Kit could no longer meet the man's eyes. He flinched when the stranger put a hand under his chin and tilted it upward. Forced into eye contact, Kit found he could not break away. His throat was likewise frozen.

"That's good," the stranger said. And then he struck, deep into a once-inviolate part of Kit's mind.

* * * *

The stranger was thorough; he took it all. It was like wrenching a young tree from the ground and taking roots and chunks of soil with it.

He took Kit's gift, and with it he took the coordination between eye and mind and hand; the muscle memory in Kit's fingers that allowed him to accurately draw objects he had never attempted before; even the patient pleasure in craft that had allowed him to wash the walls of this room in an attenuated color that reminded the stranger of Venice, a city that this youth had never seen.

As he did, he felt Kit's pain at being robbed of the one good thing he owned.

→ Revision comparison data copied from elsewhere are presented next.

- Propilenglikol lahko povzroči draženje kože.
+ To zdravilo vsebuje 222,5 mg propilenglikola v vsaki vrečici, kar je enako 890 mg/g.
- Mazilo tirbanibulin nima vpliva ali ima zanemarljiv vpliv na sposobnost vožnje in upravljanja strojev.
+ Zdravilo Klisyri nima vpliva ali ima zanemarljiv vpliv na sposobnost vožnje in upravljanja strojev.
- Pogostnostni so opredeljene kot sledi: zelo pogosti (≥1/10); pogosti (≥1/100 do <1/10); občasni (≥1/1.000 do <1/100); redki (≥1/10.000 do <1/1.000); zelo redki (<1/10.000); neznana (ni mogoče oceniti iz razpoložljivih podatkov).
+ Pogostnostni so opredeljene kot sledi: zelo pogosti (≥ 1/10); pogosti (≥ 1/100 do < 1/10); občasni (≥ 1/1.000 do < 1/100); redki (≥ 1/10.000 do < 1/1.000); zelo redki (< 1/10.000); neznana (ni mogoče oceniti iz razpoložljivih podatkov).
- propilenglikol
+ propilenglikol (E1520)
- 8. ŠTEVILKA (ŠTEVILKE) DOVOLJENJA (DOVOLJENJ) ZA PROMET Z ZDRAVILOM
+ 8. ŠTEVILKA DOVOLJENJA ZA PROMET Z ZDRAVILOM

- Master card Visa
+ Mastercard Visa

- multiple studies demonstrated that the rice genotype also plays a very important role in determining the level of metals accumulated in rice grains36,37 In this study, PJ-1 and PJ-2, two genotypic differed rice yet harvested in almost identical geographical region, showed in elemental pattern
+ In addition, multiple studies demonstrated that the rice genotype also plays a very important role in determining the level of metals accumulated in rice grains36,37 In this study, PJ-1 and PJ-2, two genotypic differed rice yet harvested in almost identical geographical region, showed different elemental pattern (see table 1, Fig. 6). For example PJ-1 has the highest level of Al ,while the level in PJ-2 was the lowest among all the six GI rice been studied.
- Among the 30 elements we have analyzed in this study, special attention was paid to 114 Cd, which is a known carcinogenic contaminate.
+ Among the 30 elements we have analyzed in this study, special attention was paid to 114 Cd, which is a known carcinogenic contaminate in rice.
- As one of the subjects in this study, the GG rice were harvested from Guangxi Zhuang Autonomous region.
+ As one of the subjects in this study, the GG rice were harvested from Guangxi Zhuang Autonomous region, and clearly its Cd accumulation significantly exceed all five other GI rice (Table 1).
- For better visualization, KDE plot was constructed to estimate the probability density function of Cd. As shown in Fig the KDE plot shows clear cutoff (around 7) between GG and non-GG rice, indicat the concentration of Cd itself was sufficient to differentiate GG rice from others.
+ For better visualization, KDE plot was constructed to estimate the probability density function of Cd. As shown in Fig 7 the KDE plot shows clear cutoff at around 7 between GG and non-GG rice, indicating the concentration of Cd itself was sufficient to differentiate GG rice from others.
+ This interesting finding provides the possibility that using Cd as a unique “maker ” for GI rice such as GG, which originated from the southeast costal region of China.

The stranger almost regretted it. He had once had what this boy had, a sapling of psychic talent. And one morning, he had just woken up knowing how to build on it. Psychometrics, clairvoyants, remote viewers, telekinetics—he had visited many of them just as he was visiting Kit now. Justice, injustice—those concepts didn't enter into the equation. To him, remorse was like algebra: he thought it but he didn't feel it. He was the wolf in the clearing. It had surprised and pleased him how well Kit understood that. It was a metaphor that had never occurred to him until he saw the picture. That, too, was a part of Kit's talent.

The stranger released him and stepped back.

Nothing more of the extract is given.